Start of Given data

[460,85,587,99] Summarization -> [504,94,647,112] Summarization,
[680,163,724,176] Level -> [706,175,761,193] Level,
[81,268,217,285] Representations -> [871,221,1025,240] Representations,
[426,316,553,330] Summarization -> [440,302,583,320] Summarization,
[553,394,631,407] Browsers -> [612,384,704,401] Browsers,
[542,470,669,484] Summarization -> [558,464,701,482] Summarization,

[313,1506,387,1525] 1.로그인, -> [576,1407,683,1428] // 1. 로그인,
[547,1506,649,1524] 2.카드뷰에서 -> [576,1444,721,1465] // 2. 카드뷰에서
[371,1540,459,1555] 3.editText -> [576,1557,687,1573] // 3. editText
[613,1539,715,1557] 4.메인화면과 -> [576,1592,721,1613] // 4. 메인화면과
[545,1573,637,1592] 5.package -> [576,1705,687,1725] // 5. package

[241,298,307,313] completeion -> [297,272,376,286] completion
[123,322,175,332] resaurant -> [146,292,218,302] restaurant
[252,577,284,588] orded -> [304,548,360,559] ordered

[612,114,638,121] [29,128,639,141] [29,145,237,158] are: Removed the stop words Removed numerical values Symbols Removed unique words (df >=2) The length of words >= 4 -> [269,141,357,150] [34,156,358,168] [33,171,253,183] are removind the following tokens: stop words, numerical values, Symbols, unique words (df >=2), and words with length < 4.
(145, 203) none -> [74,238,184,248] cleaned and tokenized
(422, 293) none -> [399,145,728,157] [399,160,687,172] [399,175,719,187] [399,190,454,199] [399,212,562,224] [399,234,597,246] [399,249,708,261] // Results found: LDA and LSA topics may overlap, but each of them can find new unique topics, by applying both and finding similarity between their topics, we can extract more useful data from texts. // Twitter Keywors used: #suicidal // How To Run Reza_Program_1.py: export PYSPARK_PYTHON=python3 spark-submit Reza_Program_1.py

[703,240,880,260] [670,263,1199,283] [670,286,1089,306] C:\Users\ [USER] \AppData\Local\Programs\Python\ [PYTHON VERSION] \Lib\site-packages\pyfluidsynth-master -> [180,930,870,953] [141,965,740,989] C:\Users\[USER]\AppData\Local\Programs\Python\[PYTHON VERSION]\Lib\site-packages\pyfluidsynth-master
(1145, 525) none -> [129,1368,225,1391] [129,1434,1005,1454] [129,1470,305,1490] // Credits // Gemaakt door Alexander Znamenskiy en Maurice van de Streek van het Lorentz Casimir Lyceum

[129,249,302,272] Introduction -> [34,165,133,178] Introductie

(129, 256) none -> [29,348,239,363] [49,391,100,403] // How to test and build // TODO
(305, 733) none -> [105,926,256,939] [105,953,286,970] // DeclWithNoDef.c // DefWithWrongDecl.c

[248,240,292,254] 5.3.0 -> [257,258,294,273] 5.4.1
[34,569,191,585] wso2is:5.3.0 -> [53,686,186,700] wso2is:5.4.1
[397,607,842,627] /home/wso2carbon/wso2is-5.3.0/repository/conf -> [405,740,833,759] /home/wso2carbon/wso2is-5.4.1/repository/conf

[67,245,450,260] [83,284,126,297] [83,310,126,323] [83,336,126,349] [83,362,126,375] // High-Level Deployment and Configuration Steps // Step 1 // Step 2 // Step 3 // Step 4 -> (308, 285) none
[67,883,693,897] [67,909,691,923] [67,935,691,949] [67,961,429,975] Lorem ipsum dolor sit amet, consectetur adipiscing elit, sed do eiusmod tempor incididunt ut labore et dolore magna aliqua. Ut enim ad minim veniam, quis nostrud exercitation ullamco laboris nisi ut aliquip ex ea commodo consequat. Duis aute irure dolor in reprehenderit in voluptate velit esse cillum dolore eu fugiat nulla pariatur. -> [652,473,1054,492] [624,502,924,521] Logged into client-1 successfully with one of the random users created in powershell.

End of Given data

Transcribe exactly, and only, the lines from the one bearing "(305, 733) none" through the last line of the entries, counting both.

(305, 733) none -> [105,926,256,939] [105,953,286,970] // DeclWithNoDef.c // DefWithWrongDecl.c

[248,240,292,254] 5.3.0 -> [257,258,294,273] 5.4.1
[34,569,191,585] wso2is:5.3.0 -> [53,686,186,700] wso2is:5.4.1
[397,607,842,627] /home/wso2carbon/wso2is-5.3.0/repository/conf -> [405,740,833,759] /home/wso2carbon/wso2is-5.4.1/repository/conf

[67,245,450,260] [83,284,126,297] [83,310,126,323] [83,336,126,349] [83,362,126,375] // High-Level Deployment and Configuration Steps // Step 1 // Step 2 // Step 3 // Step 4 -> (308, 285) none
[67,883,693,897] [67,909,691,923] [67,935,691,949] [67,961,429,975] Lorem ipsum dolor sit amet, consectetur adipiscing elit, sed do eiusmod tempor incididunt ut labore et dolore magna aliqua. Ut enim ad minim veniam, quis nostrud exercitation ullamco laboris nisi ut aliquip ex ea commodo consequat. Duis aute irure dolor in reprehenderit in voluptate velit esse cillum dolore eu fugiat nulla pariatur. -> [652,473,1054,492] [624,502,924,521] Logged into client-1 successfully with one of the random users created in powershell.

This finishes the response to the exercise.